Dividend Yield vs Dividend Pay-out Ratio

 Source: https://my.stockbit.com/post/6399854

Dividend Pay-out Ratio (DPR)

Kalau anda mengatakan bahwa DPR adalah sekedar membandingkan antara bagian “laba bersih” yang dibagikan kepada shareholder dengan “laba bersih” yang ditahan, maka anda benar secara “bentuk (form)”, tetapi anda tidak harus menjadi investor pintar untuk memahami “bentuk” dari DPR.

Sebelumnya telah saya jelaskan pengertian DPR secara substansial pada postingan disini https://bit.ly/3wwX3dX dan disini https://bit.ly/2SlsDfL

Namun akan kembali saya jelaskan philosfy atau substansi tentang DPR. Dan saya menyarankan anda, agar dalam kondisi apapun, selalu menggunakan cara berfikir yang "philosfis" dan "subtantif" bukan hanya sekedar “bentuk (form)” agar supaya tidur anda nyenyak, hidup anda tenang dan tidak gampang terpengaruh dengan situasi “pasar” yang mungkin akan membuat anda selalu curhat di SB.

Jadi pada hakikatnya dividend adalah bagian dari ekuitas, dan ekuitas adalah hak residual (sisa) atas aset entitas setelah dikurangi liabilitas (ekuitas = Asset - liabilitas).
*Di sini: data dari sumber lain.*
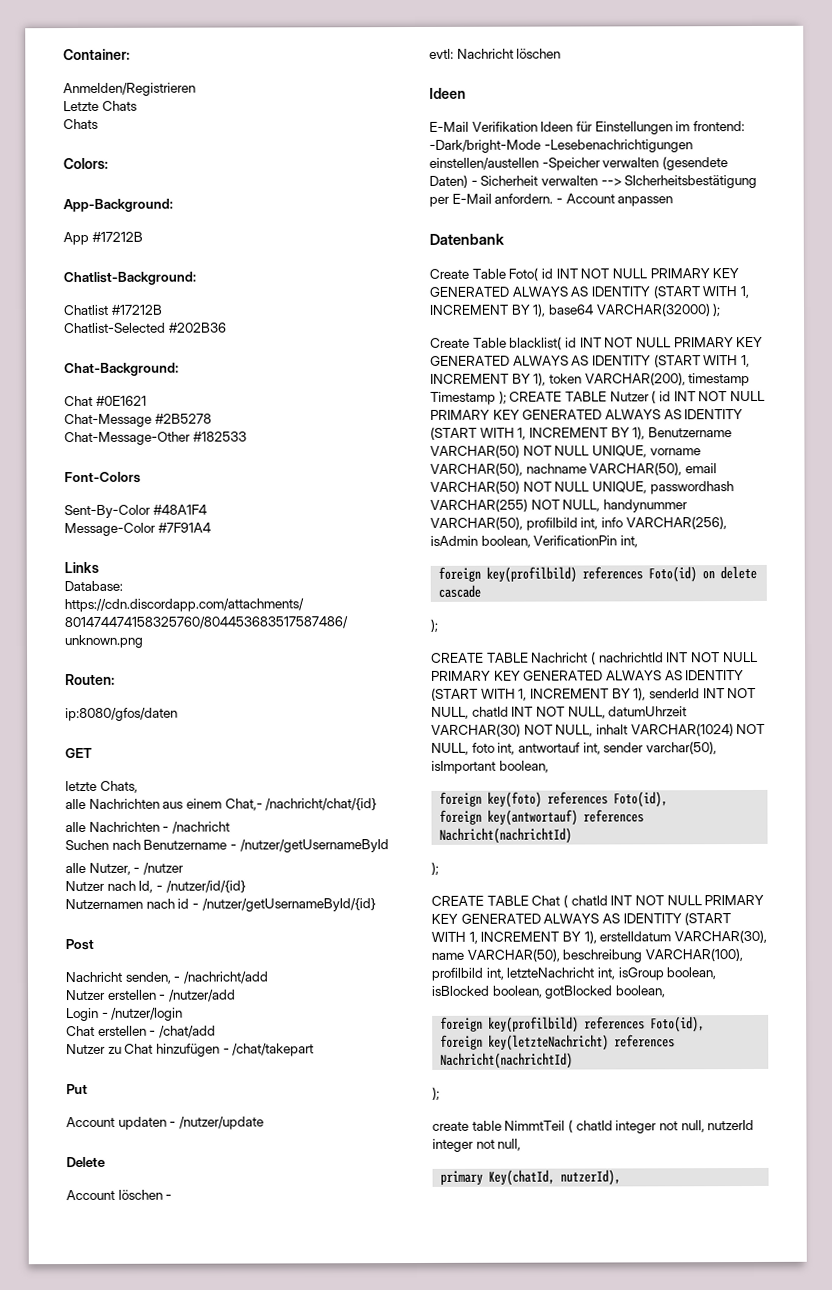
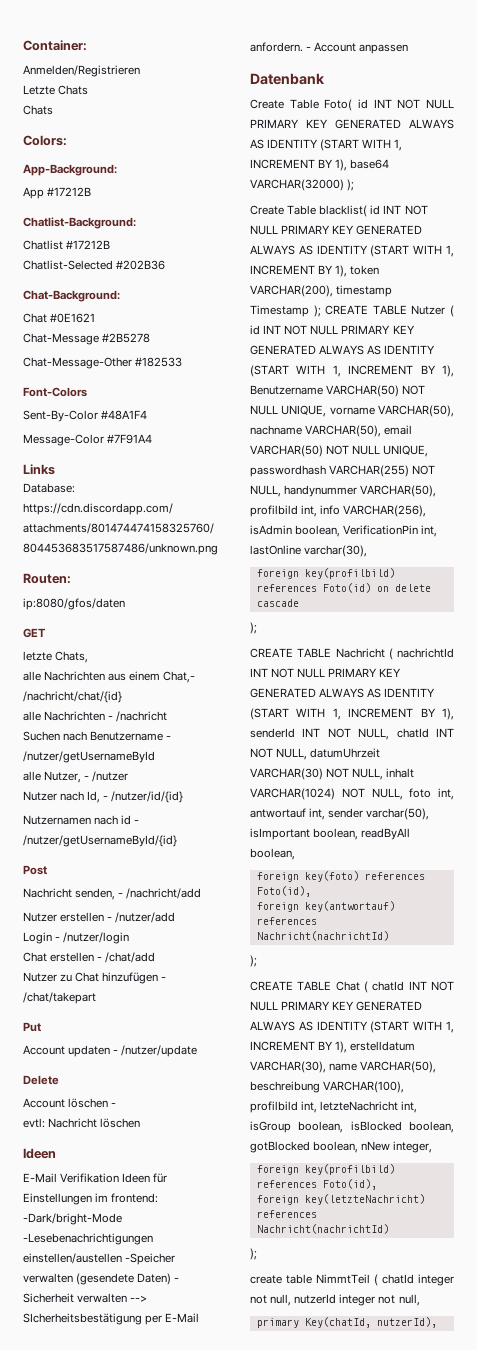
- CREATE TABLE Nutzer ( id INT NOT NULL PRIMARY KEY GENERATED ALWAYS AS IDENTITY (START WITH 1, INCREMENT BY 1), Benutzername VARCHAR(50) NOT NULL UNIQUE, vorname VARCHAR(50), nachname VARCHAR(50), email VARCHAR(50) NOT NULL UNIQUE, passwordhash VARCHAR(255) NOT NULL, handynummer VARCHAR(50), profilbild int, info VARCHAR(256), isAdmin boolean, VerificationPin int,
+ CREATE TABLE Nutzer ( id INT NOT NULL PRIMARY KEY GENERATED ALWAYS AS IDENTITY (START WITH 1, INCREMENT BY 1), Benutzername VARCHAR(50) NOT NULL UNIQUE, vorname VARCHAR(50), nachname VARCHAR(50), email VARCHAR(50) NOT NULL UNIQUE, passwordhash VARCHAR(255) NOT NULL, handynummer VARCHAR(50), profilbild int, info VARCHAR(256), isAdmin boolean, VerificationPin int, lastOnline varchar(30),
- CREATE TABLE Nachricht ( nachrichtId INT NOT NULL PRIMARY KEY GENERATED ALWAYS AS IDENTITY (START WITH 1, INCREMENT BY 1), senderId INT NOT NULL, chatId INT NOT NULL, datumUhrzeit VARCHAR(30) NOT NULL, inhalt VARCHAR(1024) NOT NULL, foto int, antwortauf int, sender varchar(50), isImportant boolean,
+ CREATE TABLE Nachricht ( nachrichtId INT NOT NULL PRIMARY KEY GENERATED ALWAYS AS IDENTITY (START WITH 1, INCREMENT BY 1), senderId INT NOT NULL, chatId INT NOT NULL, datumUhrzeit VARCHAR(30) NOT NULL, inhalt VARCHAR(1024) NOT NULL, foto int, antwortauf int, sender varchar(50), isImportant boolean, readByAll boolean,
- CREATE TABLE Chat ( chatId INT NOT NULL PRIMARY KEY GENERATED ALWAYS AS IDENTITY (START WITH 1, INCREMENT BY 1), erstelldatum VARCHAR(30), name VARCHAR(50), beschreibung VARCHAR(100), profilbild int, letzteNachricht int, isGroup boolean, isBlocked boolean, gotBlocked boolean,
+ CREATE TABLE Chat ( chatId INT NOT NULL PRIMARY KEY GENERATED ALWAYS AS IDENTITY (START WITH 1, INCREMENT BY 1), erstelldatum VARCHAR(30), name VARCHAR(50), beschreibung VARCHAR(100), profilbild int, letzteNachricht int, isGroup boolean, isBlocked boolean, gotBlocked boolean, nNew integer,

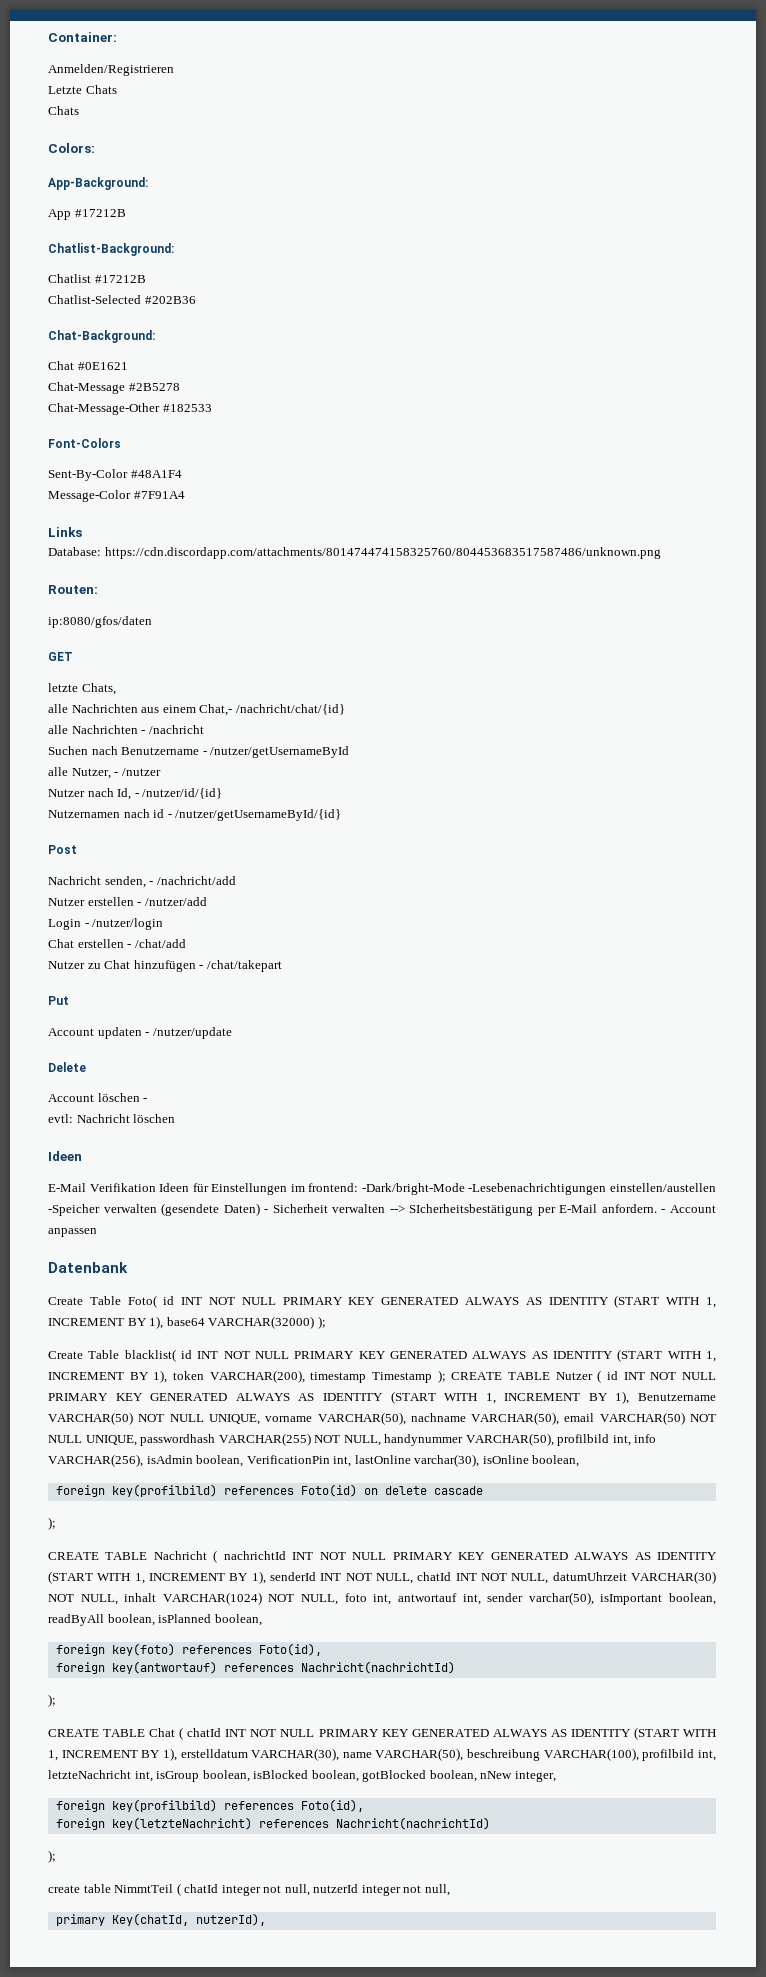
- CREATE TABLE Nutzer ( id INT NOT NULL PRIMARY KEY GENERATED ALWAYS AS IDENTITY (START WITH 1, INCREMENT BY 1), Benutzername VARCHAR(50) NOT NULL UNIQUE, vorname VARCHAR(50), nachname VARCHAR(50), email VARCHAR(50) NOT NULL UNIQUE, passwordhash VARCHAR(255) NOT NULL, handynummer VARCHAR(50), profilbild int, info VARCHAR(256), isAdmin boolean, VerificationPin int, lastOnline varchar(30),
+ CREATE TABLE Nutzer ( id INT NOT NULL PRIMARY KEY GENERATED ALWAYS AS IDENTITY (START WITH 1, INCREMENT BY 1), Benutzername VARCHAR(50) NOT NULL UNIQUE, vorname VARCHAR(50), nachname VARCHAR(50), email VARCHAR(50) NOT NULL UNIQUE, passwordhash VARCHAR(255) NOT NULL, handynummer VARCHAR(50), profilbild int, info VARCHAR(256), isAdmin boolean, VerificationPin int, lastOnline varchar(30), isOnline boolean,
- CREATE TABLE Nachricht ( nachrichtId INT NOT NULL PRIMARY KEY GENERATED ALWAYS AS IDENTITY (START WITH 1, INCREMENT BY 1), senderId INT NOT NULL, chatId INT NOT NULL, datumUhrzeit VARCHAR(30) NOT NULL, inhalt VARCHAR(1024) NOT NULL, foto int, antwortauf int, sender varchar(50), isImportant boolean, readByAll boolean,
+ CREATE TABLE Nachricht ( nachrichtId INT NOT NULL PRIMARY KEY GENERATED ALWAYS AS IDENTITY (START WITH 1, INCREMENT BY 1), senderId INT NOT NULL, chatId INT NOT NULL, datumUhrzeit VARCHAR(30) NOT NULL, inhalt VARCHAR(1024) NOT NULL, foto int, antwortauf int, sender varchar(50), isImportant boolean, readByAll boolean, isPlanned boolean,

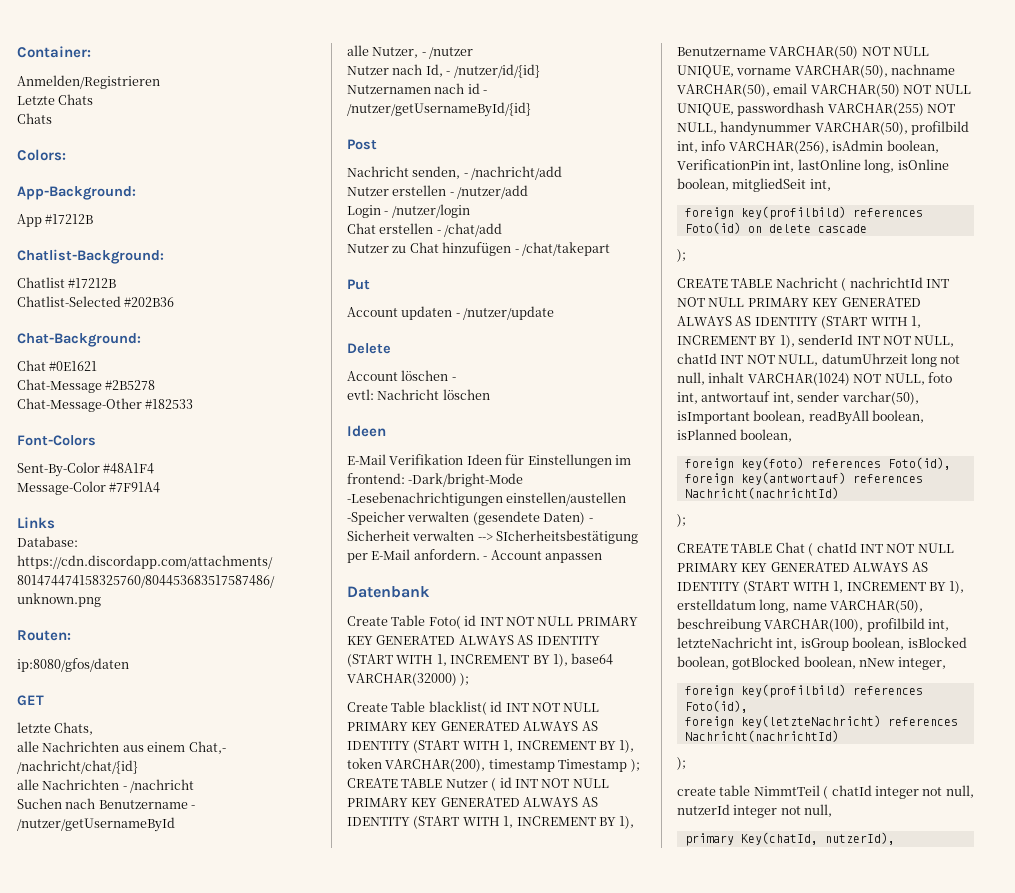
- CREATE TABLE Nutzer ( id INT NOT NULL PRIMARY KEY GENERATED ALWAYS AS IDENTITY (START WITH 1, INCREMENT BY 1), Benutzername VARCHAR(50) NOT NULL UNIQUE, vorname VARCHAR(50), nachname VARCHAR(50), email VARCHAR(50) NOT NULL UNIQUE, passwordhash VARCHAR(255) NOT NULL, handynummer VARCHAR(50), profilbild int, info VARCHAR(256), isAdmin boolean, VerificationPin int, lastOnline varchar(30), isOnline boolean,
+ CREATE TABLE Nutzer ( id INT NOT NULL PRIMARY KEY GENERATED ALWAYS AS IDENTITY (START WITH 1, INCREMENT BY 1), Benutzername VARCHAR(50) NOT NULL UNIQUE, vorname VARCHAR(50), nachname VARCHAR(50), email VARCHAR(50) NOT NULL UNIQUE, passwordhash VARCHAR(255) NOT NULL, handynummer VARCHAR(50), profilbild int, info VARCHAR(256), isAdmin boolean, VerificationPin int, lastOnline long, isOnline boolean, mitgliedSeit int,
- CREATE TABLE Nachricht ( nachrichtId INT NOT NULL PRIMARY KEY GENERATED ALWAYS AS IDENTITY (START WITH 1, INCREMENT BY 1), senderId INT NOT NULL, chatId INT NOT NULL, datumUhrzeit VARCHAR(30) NOT NULL, inhalt VARCHAR(1024) NOT NULL, foto int, antwortauf int, sender varchar(50), isImportant boolean, readByAll boolean, isPlanned boolean,
+ CREATE TABLE Nachricht ( nachrichtId INT NOT NULL PRIMARY KEY GENERATED ALWAYS AS IDENTITY (START WITH 1, INCREMENT BY 1), senderId INT NOT NULL, chatId INT NOT NULL, datumUhrzeit long not null, inhalt VARCHAR(1024) NOT NULL, foto int, antwortauf int, sender varchar(50), isImportant boolean, readByAll boolean, isPlanned boolean,
- CREATE TABLE Chat ( chatId INT NOT NULL PRIMARY KEY GENERATED ALWAYS AS IDENTITY (START WITH 1, INCREMENT BY 1), erstelldatum VARCHAR(30), name VARCHAR(50), beschreibung VARCHAR(100), profilbild int, letzteNachricht int, isGroup boolean, isBlocked boolean, gotBlocked boolean, nNew integer,
+ CREATE TABLE Chat ( chatId INT NOT NULL PRIMARY KEY GENERATED ALWAYS AS IDENTITY (START WITH 1, INCREMENT BY 1), erstelldatum long, name VARCHAR(50), beschreibung VARCHAR(100), profilbild int, letzteNachricht int, isGroup boolean, isBlocked boolean, gotBlocked boolean, nNew integer,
Sehingga para pemegang saham akan mendapatkan nilai sisa apabila perusahaan dibubarkan, dan terbebas dari rasa "was-was" atas tuntutan utang setelah perusahaan dibubarkan.

Demikian pula kita seharusnya memandang DPR; bahwa DPR adalah “nilai sisa”, sehingga DPR dapat dihitung sebagai berikut:

DPR = Total Laba bersih – Kewajiban membayar utang jatuh tempo – Belanja modal – Menutup kebutuhan modal Kerja.

Jadi kalau anda memilih saham berdasarkan DPR, berarti anda telah mendapatkan kepastian dan terbebas dari rasa was-was, karena:
(1) Perusahaan telah bayar utang jatuh tempo, (2) perusahaan telah melakukan belanja modal (3) Telah cukup kebutuhan modal kerjanya

Tentu saja, mungkin anda bingung, pada saat kondisi DPR = 100%, atau pada saat seluruh laba bersih habis dibagikan kepada shareholder, lalu bagaimana caranya perusahaan dapat menutup kebutuhan (1) bayar utang jatuh tempo, (2) belanja modal atau ekspansi, (3) menutup kebutuhan modal kerja?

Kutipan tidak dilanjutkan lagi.